En determinado momento el autor se permite observar detrás del poster o la gigantografía del ídolo deportivo: “… ahí está, en su mirada, en sus gestos, el niño, el que fue vendido y comprado y comprado y vendido y manoseado y utilizado y explotado y obligado a trabajar. Ahí está el sustento de la familia y del barrio, el culpable de que esto siga funcionando, el que justifica la cadena, el sobreviviente”.
En la época en que hacía estragos la enfermedad de la vaca loca, a Meneses se le ocurrió que podría resultar interesante estudiar cómo transcurre la vida de un bovino, producto clave en la cadena alimenticia. Y esa aproximación que realizó “a tientas”, después le permitió hacer el experimento con un joven futbolista.

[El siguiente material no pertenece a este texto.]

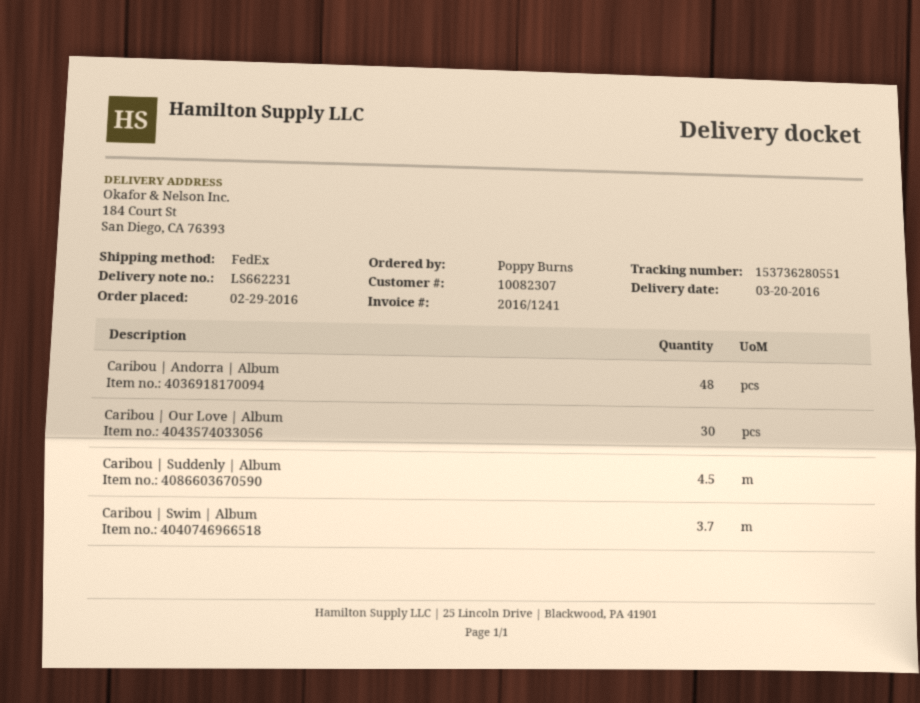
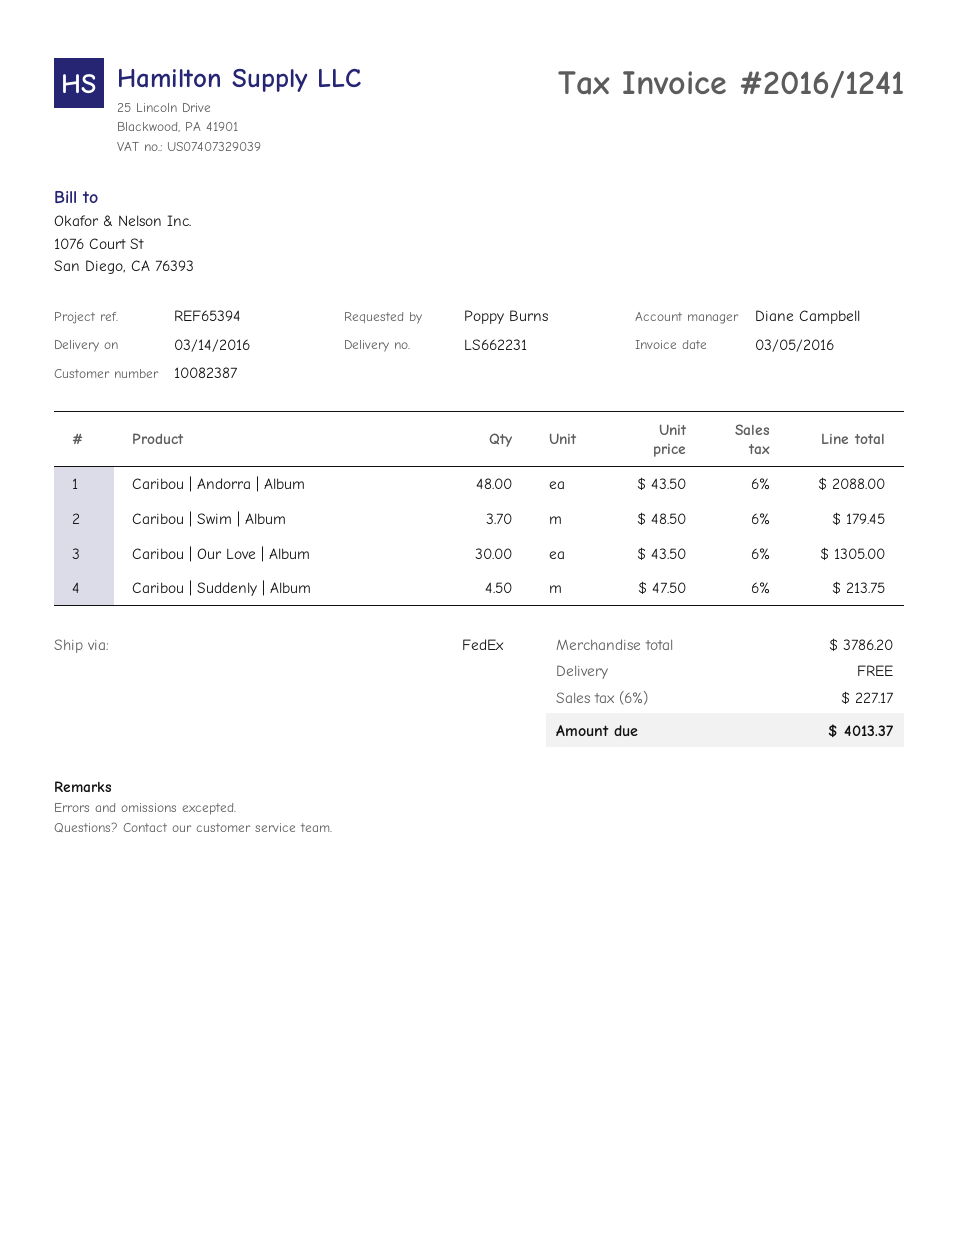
delivery date: 2016-03-20 -> 2016-03-14
customer number: 10082307 -> 10082387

Su tarea narrativa no se detendrá ni en la vaca ni en el pichón de crack. Quiere completar una trilogía de historias, aunque de la que vendrá –explica– “no puedo decir nada”. Juega al misterio, como juega con las palabras. Meneses es un creador que experimenta con la mercancía en sus manos y se atreve a realizar un ejercicio muy complejo, como dice en la contratapa de Niños futbolistas: “Sabemos que hay ternera en el súper y Messi en la tele, pero no nos preguntamos cómo han llegado hasta ahí”. El, al menos lo intenta. Y las respuestas que ofrece están en su libro.